# The task
No line before the one containing "If you don't" should appear; that line and all lines after it, through the end of the data, are to be set down exactly.

=-=-=-=-=

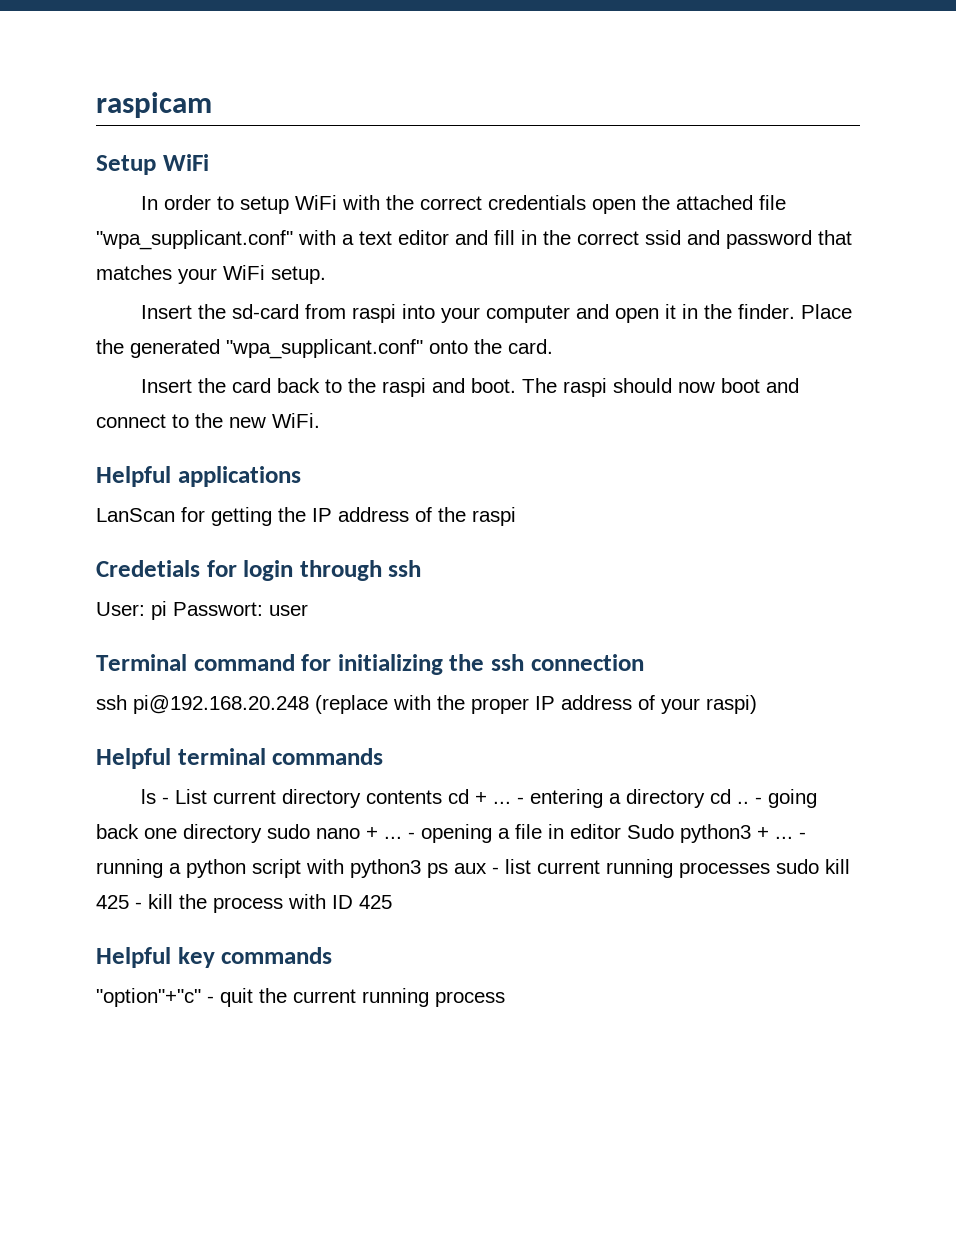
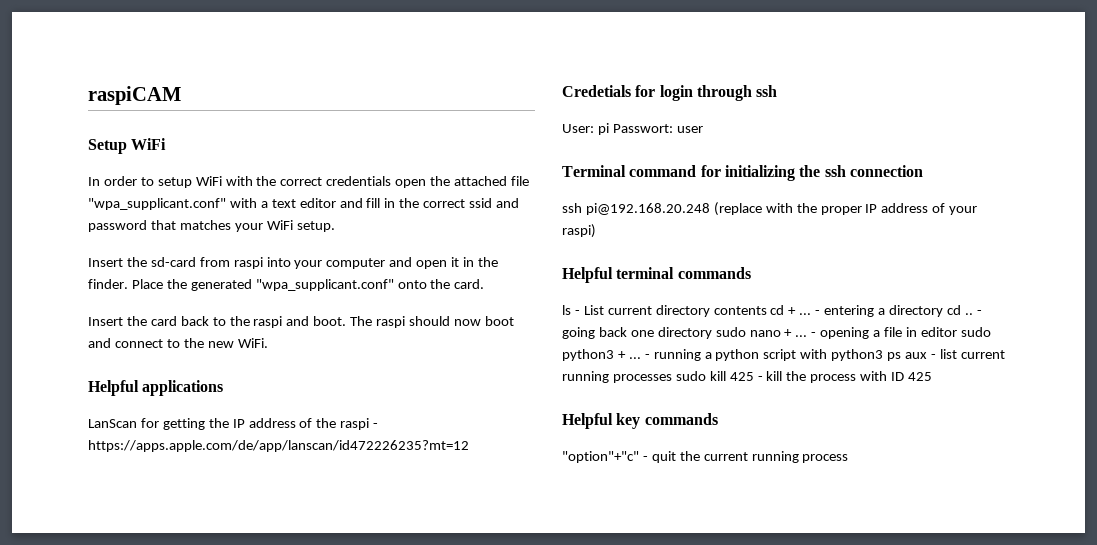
- raspicam
+ raspiCAM
- LanScan for getting the IP address of the raspi
+ LanScan for getting the IP address of the raspi - https://apps.apple.com/de/app/lanscan/id472226235?mt=12
- - opening a file in editor Sudo python3 + ...
+ - opening a file in editor sudo python3 + ...

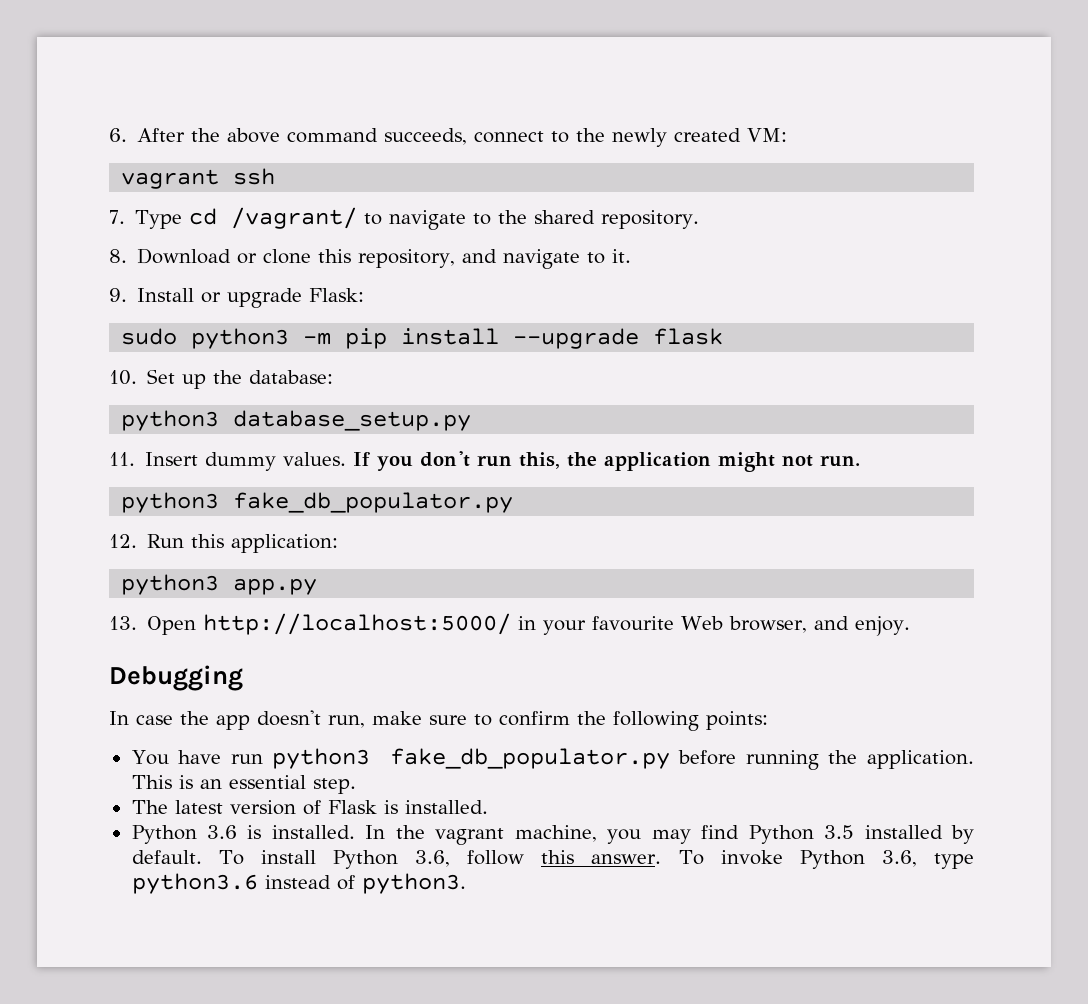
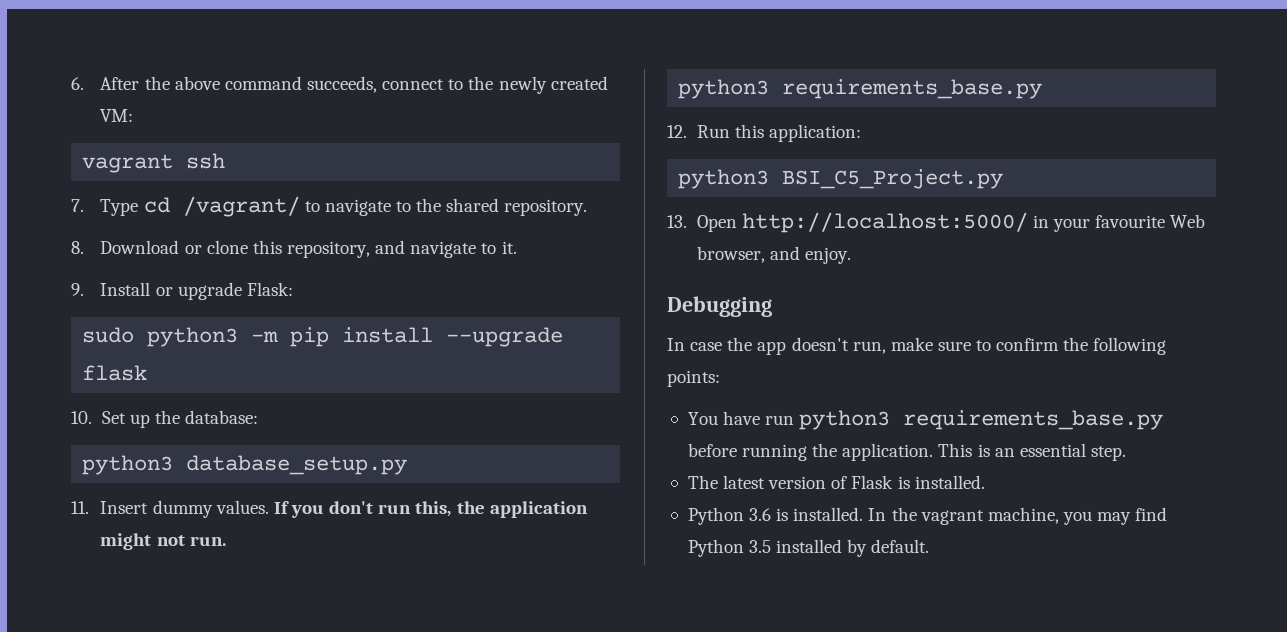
  If you don't run this, the application might not run.
- python3 fake_db_populator.py
+ python3 requirements_base.py
- python3 app.py
+ python3 BSI_C5_Project.py
- You have run python3 fake_db_populator.py before running the application.
+ You have run python3 requirements_base.py before running the application.
- To install Python 3.6, follow this answer. To invoke Python 3.6, type python3.6 instead of python3.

=-=-=-=-=

# Final answer
  If you don't run this, the application might not run.
- python3 fake_db_populator.py
+ python3 requirements_base.py
- python3 app.py
+ python3 BSI_C5_Project.py
- You have run python3 fake_db_populator.py before running the application.
+ You have run python3 requirements_base.py before running the application.
- To install Python 3.6, follow this answer. To invoke Python 3.6, type python3.6 instead of python3.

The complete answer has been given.